Curio

State Library of New South Wales

Letter fragment found on Lasseter’s body

Presented September 2015

MLMSS 9742


‘I’m done for’

Here are the last words of a dying man; fragments of words that convey the hopeless desperation felt by Harold Lasseter as he lay dying in a cave near the Petermann Ranges in Central Australia. Starving and nearly blind, his dreams of discovering a rich reef of gold during the Great Depression were shattered as he wrote his last words to his wife.

The discovery of this letter is featured in Warren Brown’s new book, Lasseter's Gold.


The expedition

By Elise Edmonds

Lewis Hubert Lasseter, or Lewis Harold Bell Lasseter (1880–1931) as he was later known, was born at Bamganie, Victoria, Australia.  In 1929 he claimed that he had discovered a gold reef 18 years previously in Central Australia, this became known as Lasseter’s Reef, with gold “as thick as plums in a pudding”. 

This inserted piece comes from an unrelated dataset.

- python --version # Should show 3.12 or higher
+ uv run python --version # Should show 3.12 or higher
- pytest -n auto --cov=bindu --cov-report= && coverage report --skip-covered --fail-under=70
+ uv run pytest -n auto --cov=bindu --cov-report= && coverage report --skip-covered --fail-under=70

An expedition was mounted in 1930, during the Great Depression, to locate this reef of gold. The Central Australian Gold Exploration (CAGE) expeditionleft Alice Springs in July 1930 but accidents and rough terrain turned the party back in September. Doubts were growing in the minds of some of the expedition members whether Lasseter had ever visited the area as he could not identify any landforms and was very vague in his descriptions of the location of the gold reef.

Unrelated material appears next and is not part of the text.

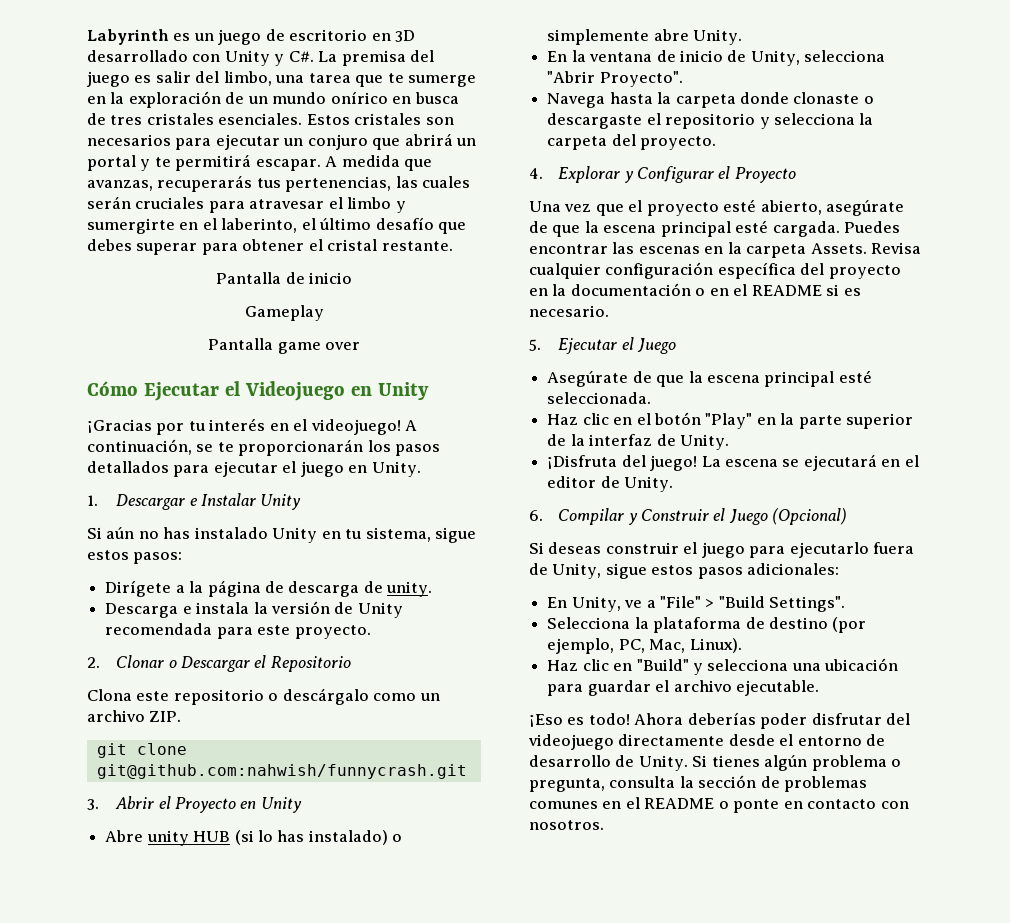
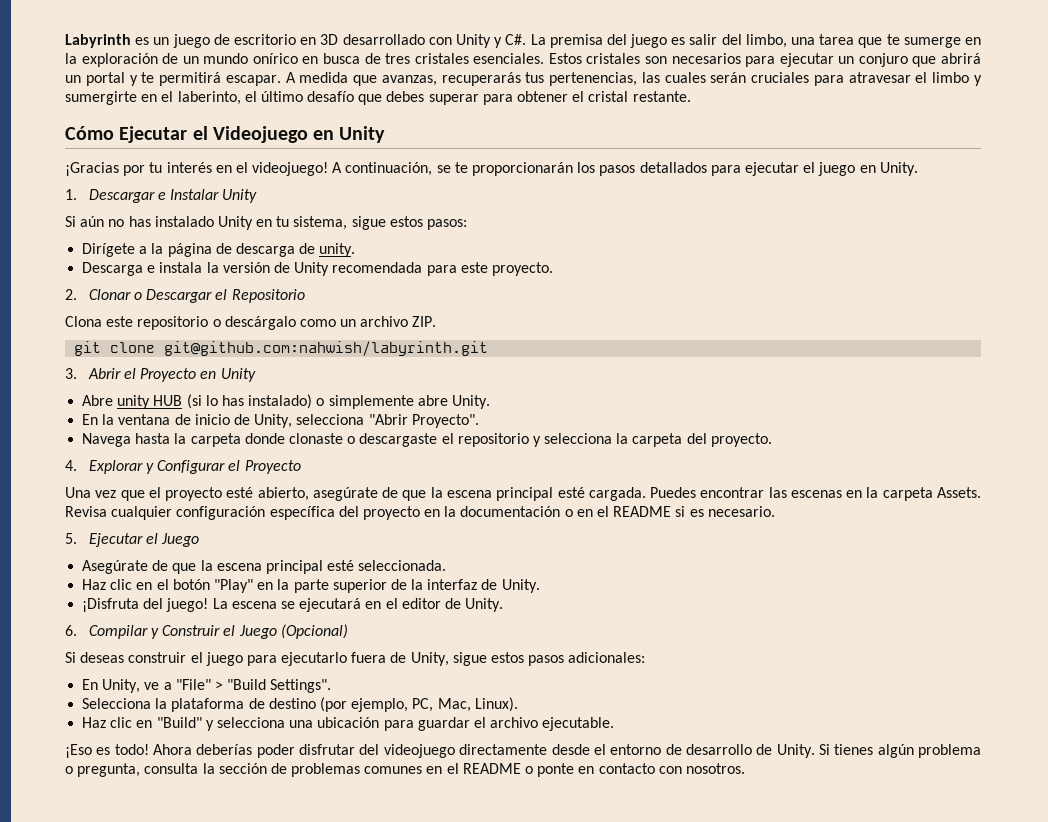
- Pantalla de inicio
- Gameplay
- Pantalla game over
- git clone git@github.com:nahwish/funnycrash.git
+ git clone git@github.com:nahwish/labyrinth.git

Lasseter determinedly kept going with Paul Johns, a dingo trapper and his five camels. After a falling out between the two men, Johns left for Alice Springs. Lasseter’s diary revealed that he lived with Aboriginal people for 16 weeks. When Lasseter failed to return, bushman Robert ‘Bob’ Buck was commissioned to search for his body, which was found and buried in March 1931.

This fragment of a letter illuminates Lasseter’s last days and death in the Central Australian desert looking for gold.